Now the important thing is that this is an equation among four-vectors, and is, therefore, true in any inertial frame. We can use this fact to simplify our calculations. We start by taking the “length” of each side of Eq. (25.9); they are, of course, also equal. We get \begin{equation} \label{Eq:II:25:10} (p_\mu^a+p_\mu^b)(p_\mu^a+p_\mu^b)= p_\mu^cp_\mu^c. \end{equation} Since $p_\mu^cp_\mu^c$ is invariant, we can evaluate it in any coordinate system. In the CM system, the time component of $p_\mu^c$ is the rest energy of four protons, namely $4M$, and the space part $\FLPp$ is zero; so $p_\mu^c=(4M,\FLPzeroi)$. We have used the fact that the rest mass of an antiproton equals the rest mass of a proton, and we have called this common mass $M$.

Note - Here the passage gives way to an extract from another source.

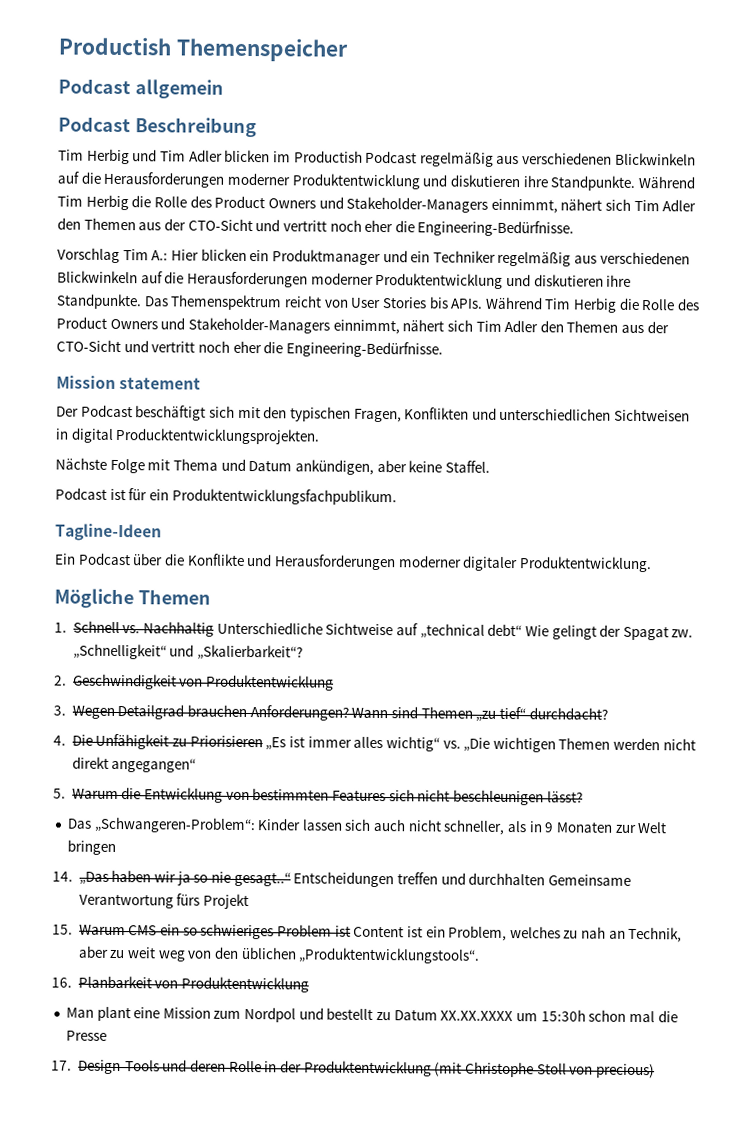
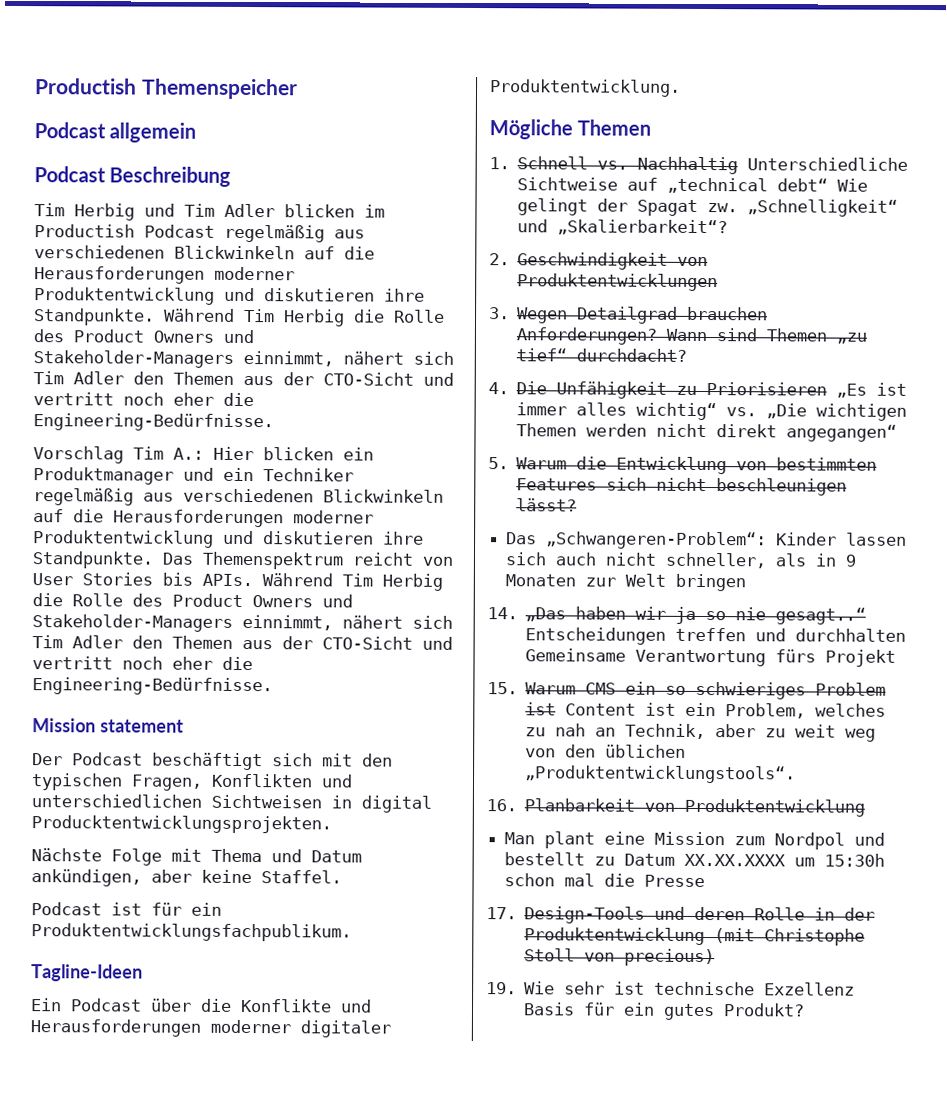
[206,674,335,691] Produktentwicklung -> [517,273,719,292] Produktentwicklungen
(655, 1071) none -> [486,981,856,996] [523,1002,806,1021] // 19. Wie sehr ist technische Exzellenz Basis für ein gutes Produkt?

Thus, Eq. (25.10) becomes \begin{equation} \label{Eq:II:25:11} p_\mu^ap_\mu^a+2p_\mu^ap_\mu^b+p_\mu^bp_\mu^b=16M^2. \end{equation} Now $p_\mu^ap_\mu^a$ and $p_\mu^bp_\mu^b$ are very easy, since the “length” of the momentum four-vector of any particle is just the mass of the particle squared: \begin{equation*} p_\mu p_\mu=E^2-\FLPp^2=M^2. \end{equation*} This can be shown by direct calculation or, more cleverly, by noting that for a particle at rest $p_\mu=(M,\FLPzeroi)$, so $p_\mu p_\mu=M^2$. But since it is an invariant, it is equal to $M^2$ in any frame. Using these results in Eq. (25.11), we have \begin{equation*} 2p_\mu^ap_\mu^b=14M^2 \end{equation*} or \begin{equation} \label{Eq:II:25:12} p_\mu^ap_\mu^b=7M^2. \end{equation}
Now we can also evaluate $p_\mu^ap_\mu^b={p_\mu^a}'{p_\mu^b}'$ in the laboratory system. The four-vector ${p_\mu^a}'$ can be written $({E^a}',{\FLPp^a}')$, while ${p_\mu^b}'=(M,\FLPzeroi)$, since it describes a proton at rest. Thus, ${p_\mu^a}'{p_\mu^b}'$ must also be equal to $M{E^a}'$; and since we know the scalar product is an invariant this must be numerically the same as what we found in (25.12). So we have that \begin{equation*} {E^a}'=7M, \end{equation*} which is the result we were after. The total energy of the initial proton must be at least $7M$ (about $6.6$ GeV since $M=938$ MeV) or, subtracting the rest mass $M$, the kinetic energy must be at least $6M$ (about $5.6$ GeV). The Bevatron accelerator at Berkeley was designed to give about $6.2$ GeV of kinetic energy to the protons it accelerates, in order to be able to make antiprotons.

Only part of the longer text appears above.